She also likes to come to you, ball in mouth, nudging you to get the ball from her...then when you make an attempt to retrieve it..she turns away...LOVING EVERY MINUTE 

Just as an aside, I got the 'Calming Signals' book by Turid Rugass (? Spelling) and it was talking about how its good manners for dogs to walk towards each other in a curved fashion and not straight on and I often notice this when Molly brings the ball back she'll do exactly this...I initially thought "where's she off to"?!!  

xxx


----------



## Jedicrazy (Apr 26, 2011)

mairi1 said:


> Molly is another ball lover.... As soon as her lead is taken off on a walk she leaps around waiting for her ball to be thrown... She will gladly drop it at your feet every time but will expect something for it most of the time!! I sometimes take 2 balls out but not enough pocket space half the time
> 
> She sometimes likes to just lie with it in between her paws having a nibble on it when she's tired
> 
> ...


Hi Mairi, I had to laugh at the ball under he sofa because Obi does that too. It drives me nuts  and he does the nudge but its usually with a toy because I've taken the balls off him and hidden them! Why do they like to sling them under the sofa??? 

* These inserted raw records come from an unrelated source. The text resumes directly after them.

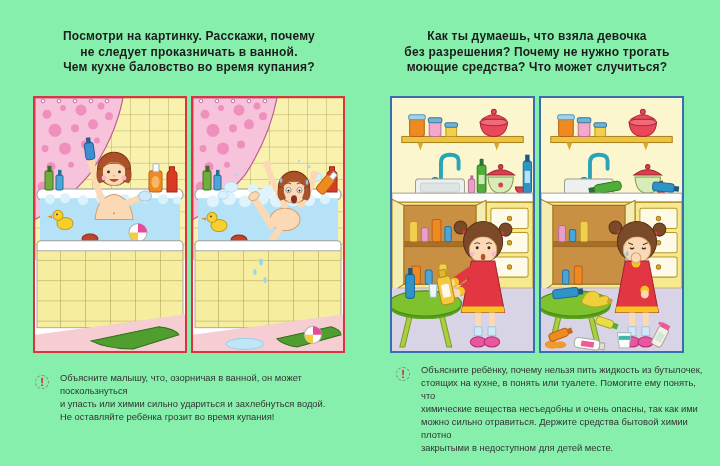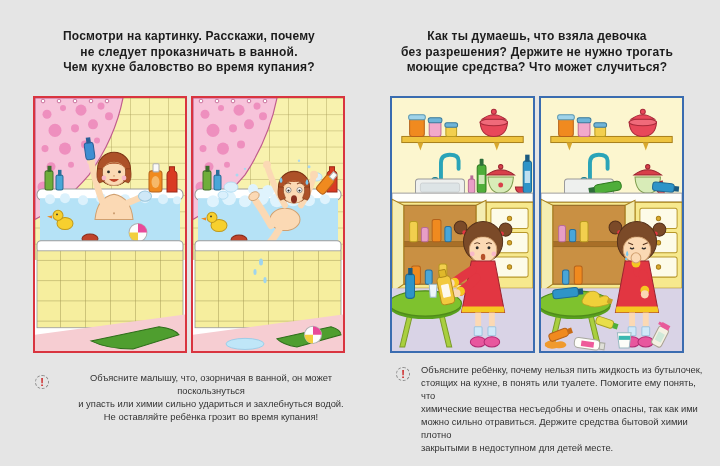--- a/index.html
+++ b/index.html
@@ -1,51 +1,51 @@
 <!DOCTYPE html>
 <html><head>
 <meta charset="utf-8">
 <style>
   html,body{margin:0;padding:0;background:#ffffff;}
-  .canvas{position:relative;width:720px;height:466px;background:#e5e5e5;overflow:hidden;
+  .canvas{position:relative;width:720px;height:466px;background:#86efac;overflow:hidden;
           font-family:"Liberation Sans", sans-serif;}
   .title{position:absolute;text-align:center;font-size:12px;font-weight:bold;color:#1c1c1c;
          line-height:15.5px;letter-spacing:.2px;}
   .title-left{left:33px;top:29px;width:312px;}
   .title-right{left:388px;top:29px;width:298px;text-align:center;}
   .frame{position:absolute;top:96px;display:flex;gap:4px;}
   .frame-left{left:33px;width:312px;height:257px;}
   .frame-right{left:390px;width:294px;height:257px;}
   .panel{flex:1;box-sizing:border-box;background:#fff;}
   .panel-red{border:2.5px solid #d9343f;}
   .panel-blue{border:2.5px solid #3a6cb0;}
   .panel svg{display:block;width:100%;height:100%;}
   .advice{position:absolute;font-size:9.4px;color:#333;line-height:13px;}
-  .advice-left{left:60px;top:371px;width:302px;text-align:center;}
+  .advice-left{left:60px;top:371px;width:302px;}
   .advice-right{left:421px;top:363px;width:290px;}
   .advice-icon{position:absolute;width:14px;height:14px;border:1.4px dashed #8a8a8a;border-radius:50%;
                color:#cc2222;font-weight:bold;font-size:11px;text-align:center;line-height:13px;
                box-sizing:border-box;}
   .icon-left{left:35px;top:375px;}
   .icon-right{left:396px;top:367px;}
 </style>
 </head>
 <body>
 
 <div class="canvas">
 
   <div class="title title-left">
     <div>Посмотри на картинку. Расскажи, почему</div>
     <div>не следует проказничать в ванной.</div>
     <div>Чем кухне баловство во время купания?</div>
   </div>
 
   <div class="title title-right">
     <div>Как ты думаешь, что взяла девочка</div>
-    <div>без разрешения? Держите не нужно трогать</div>
+    <div>без разрешения? Почему не нужно трогать</div>
     <div>моющие средства? Что может случиться?</div>
   </div>
 
   <div class="frame frame-left">
 
     <div class="panel panel-red">
       <svg viewBox="0 0 150 250" preserveAspectRatio="none">
         <defs>
           <pattern id="a-t1" width="19" height="16" patternUnits="userSpaceOnUse">
             <rect width="19" height="16" fill="#f8f2ae"></rect>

Glad you got the book, it's really insightful isn't it.


----------



## mairi1 (Mar 12, 2012)

Jedicrazy said:


> Hi Mairi, I had to laugh at the ball under he sofa because Obi does that too. It drives me nuts  and he does the nudge but its usually with a toy because I've taken the balls off him and hidden them! Why do they like to sling them under the sofa???
> 
> Glad you got the book, it's really insightful isn't it.


Molly definitely fires them under the sofa on purpose...my poor 6ft dad is often on the floor of an evening with a golf club trying to retrieve the 'wee balls' as we call them...they curse me for giving her these small kong balls!!!   
Molly of course loves every minute of it!!!

Yes the book really is great and its amazing what you notice that you would otherwise never pick up on. Very insightful indeed. 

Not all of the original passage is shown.